Funded in part by Kenya Help, a charity in Canada, the Cara Women’s Empowerment Center serves as a skills training facility that equips girls with the tools needed to provide for themselves. The facility includes a kindergarten, workshop, dormitory, and counseling facilities.
They focus on girls from local Maasai communities that are more prone to being exposed to abuse and poor hygiene among other issues. Lacking access to education, these girls are taught to be more aware of their rights as they tend to live in areas dominated by more traditional ways of thinking.
Some of their highlighted programs include:
- Securing accommodations and a 3-month employment opportunity at local Ngong businesses for girls who are prepared to live independently
- Being extra attentive to girls who could potentially be victims of the horrendous crime of genital mutilation
- Unique program aimed at older girls who have lived in care homes long term
- Helps prepare these girls transition into an unfamiliar life outside the Center
- Visit schools and colleges for opportunities to provide young girls with a lifestyle awareness class, or a 1-week educational program at the Cara Center for older students
Assisting with Community Development
Cara is committed to the undertaking of projects to achieve their objectives as well as those that benefit the community.

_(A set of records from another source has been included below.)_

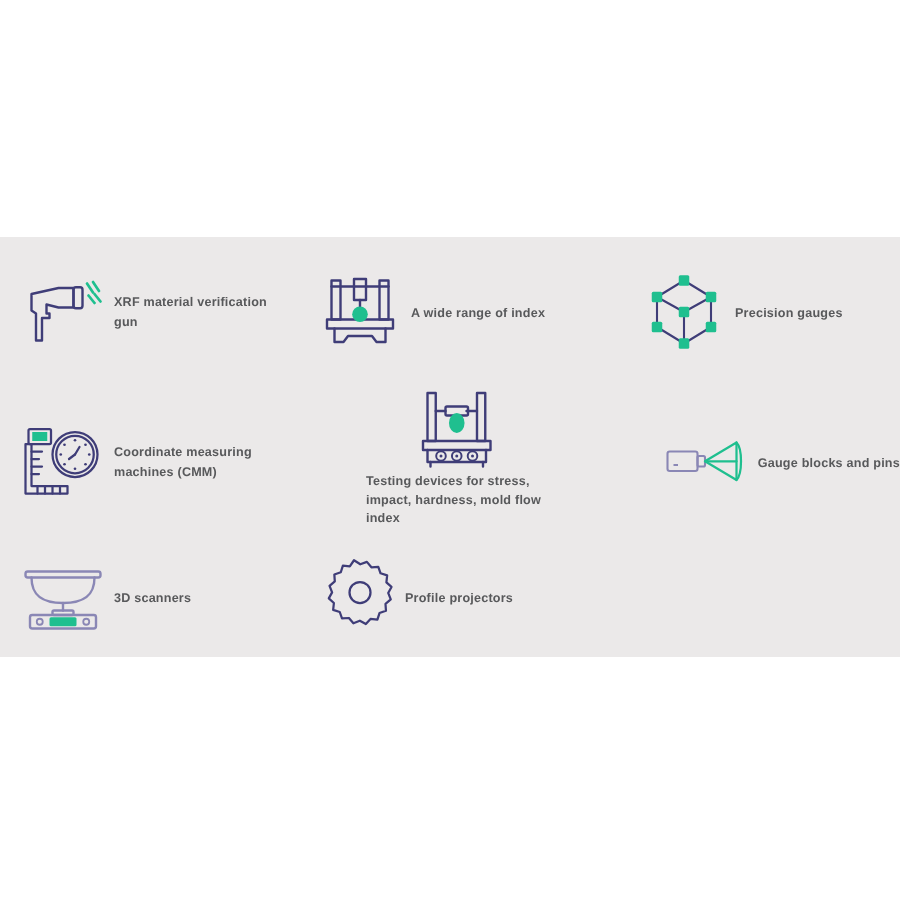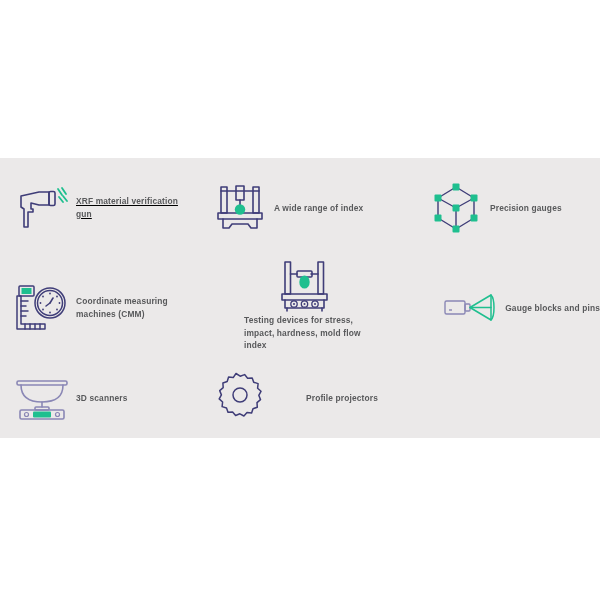--- a/index.html
+++ b/index.html
@@ -68,7 +68,7 @@
     max-width: 128px;
   }
   
-  .cell.r1c1 { padding-left: 14px; text-decoration: underline; }
+  .cell.r1c1 { padding-left: 14px; }
   .cell.r1c2 { padding-left: 12px; }
   .cell.r1c3 { padding-left: 28px; }
   .cell.r2c1 { padding-left: 14px; }

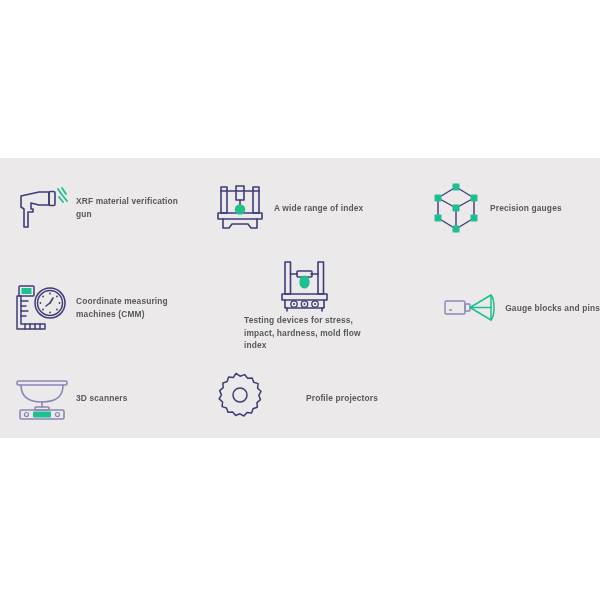--- a/index.html
+++ b/index.html
@@ -75,7 +75,7 @@
   .cell.r2c2 { padding-left: 10px; flex-direction: column; }
   .cell.r2c3 { padding-left: 22px; justify-content: flex-end; }
   .cell.r3c1 { }
-  .cell.r3c2 { padding-left: 8px; gap: 36px; }
+  .cell.r3c2 { padding-left: 8px; }
   .cell.r3c3 { padding-left: 28px; }
 </style>
 </head>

They have targeted strategies to effectively utilize land in their possession. Not only do they use the land for farming and providing sustenance, it is also where some of their skills training workshops take place.
Some of the farming projects that Cara undertakes:
- Tilapia fish farms: Provides fish for sustenance as well as a source of income as well as growing popular tropical fish for sale
- Pig pens: Breeding pigs for the market
- Farming grounds: Growing fruit and vegetables in an environmentally friendly manner
Interestingly, the pig and fish farms provided a fresh start to a woman referred to as “Mama Joan.”
Mama Joan was the mother of three children, Joanne, Michelle, and Beattie. Due to extenuating circumstances, Mama Joan was unable to provide for her three children so they were brought to the Cara Center.
The Cara Center provided them with love and attended to their basic needs. After attending school for some time, they were set to move into a children’s home permanently. Excited to see the trio again, staff members visited them but were saddened to see that the girls were not happy in their new environment.
Something had to be done. After a series of discussions, it was decided that the family should live together in a nearby facility. The Cara Center provided the mother with a job, training her to learn how to properly manage the fish and pig farms.
Now that the mother had a stable job to provide her children, education was of course the next step to address. The Center decided to pay tuition for the three children to attend the local school, and they couldn’t be happier.
The Cara Center is dedicated to providing children and mothers in need with the tools they need to succeed and live happy lives together.
V is for Volunteering
Cara Project itself was developed mainly through the amazing efforts of volunteers willing to donate their time and skills to provide facilities and services for many young girls in need.
Cara Center contributes to the community in many ways:
- Kibiko Primary School: Resolving electrical issues in the school hall, providing sorely needed new seats, providing cleaning and decorating services so kids have a beautiful learning environment to study in
- Osupuko School Library: Volunteers provided assistance with building bookshelves and organizing reading materials
- A local children’s office: Building a new recreational area for kids to play in
2-week volunteer programs that are run by Irish volunteers produce the primary source of revenue for the Center and these vital funds provide the girls with necessities like food, water, shelter, and education.
The word Cara is Gaelic for friend.
As a friend to these underprivileged children, your contributions will ensure that the Cara Center can provide desperately needed provisions and shelter for young children in difficult situations.